→ ASSIGNMENT:
Each line of the listing below that includes "Mini" must be copied.

(DATA SECTION Opens)

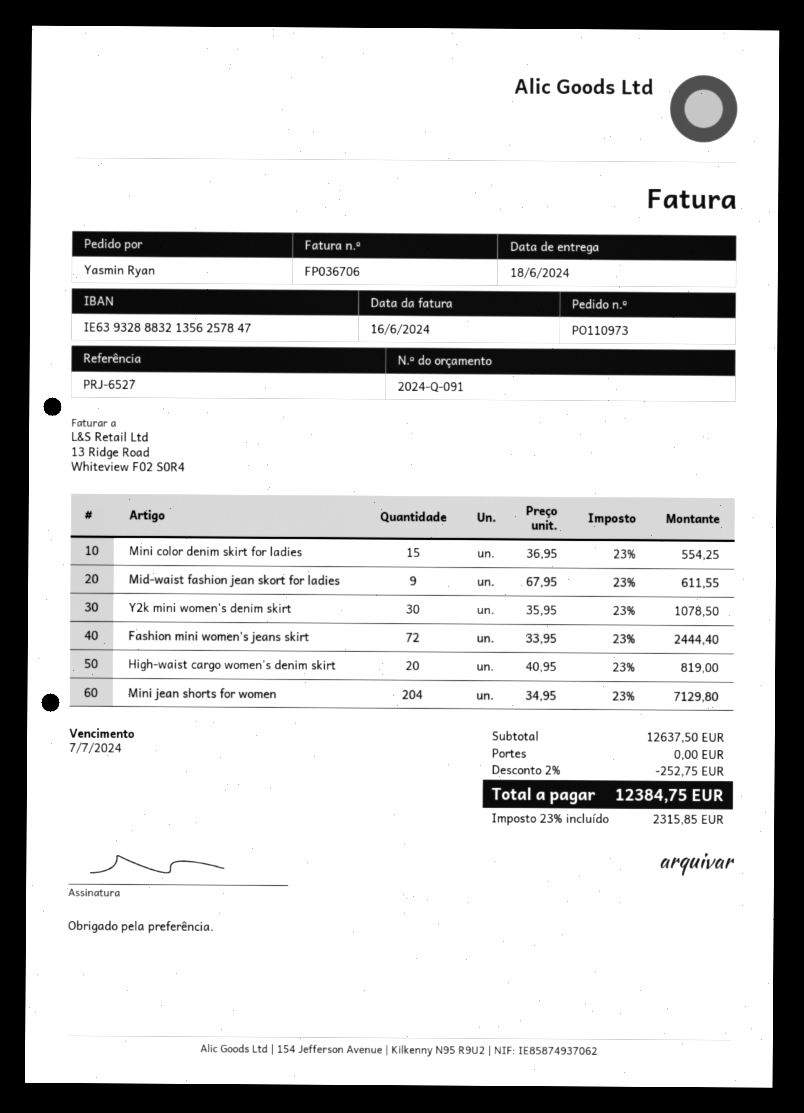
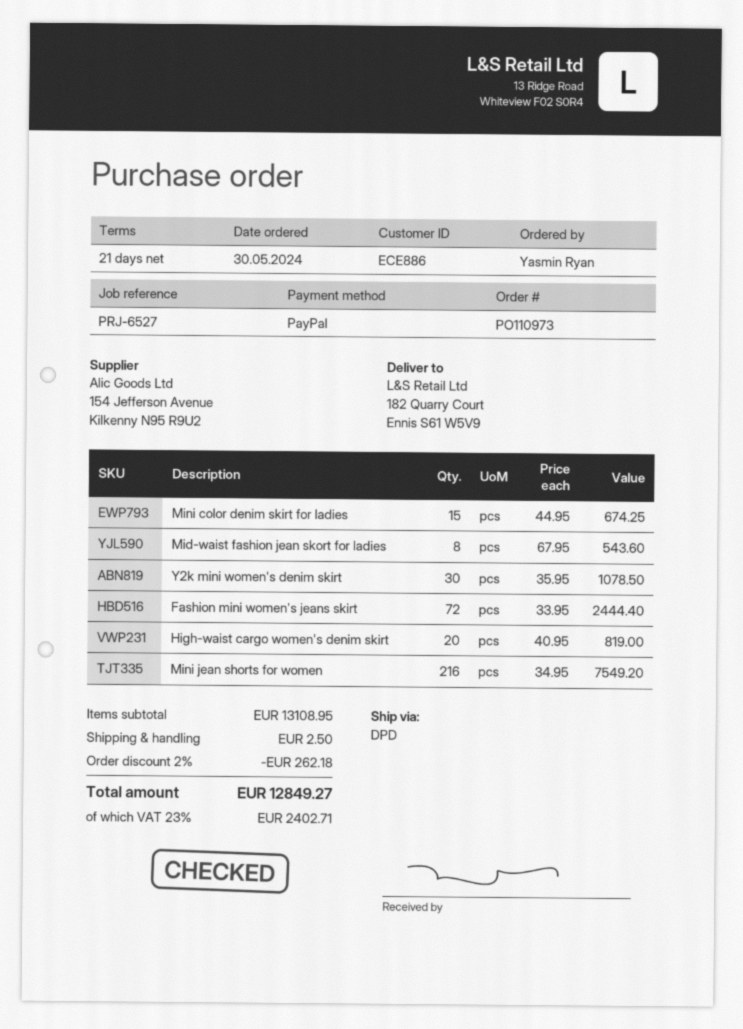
Mini color denim skirt for ladies: 15 x 36.95 = 554.25 -> 15 x 44.95 = 674.25
Mid-waist fashion jean skort for ladies: 9 x 67.95 = 611.55 -> 8 x 67.95 = 543.60
Mini jean shorts for women: 204 x 34.95 = 7129.80 -> 216 x 34.95 = 7549.20
subtotal: 12637.50 -> 13108.95
discount: 2% = 252.75 -> 2% = 262.18
shipping: 0.00 -> 2.50
tax: 23% = 2315.85 -> 23% = 2402.71
total: 12384.75 -> 12849.27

(DATA SECTION Closes)

→ WORKED SOLUTION:
Mini color denim skirt for ladies: 15 x 36.95 = 554.25 -> 15 x 44.95 = 674.25
Mini jean shorts for women: 204 x 34.95 = 7129.80 -> 216 x 34.95 = 7549.20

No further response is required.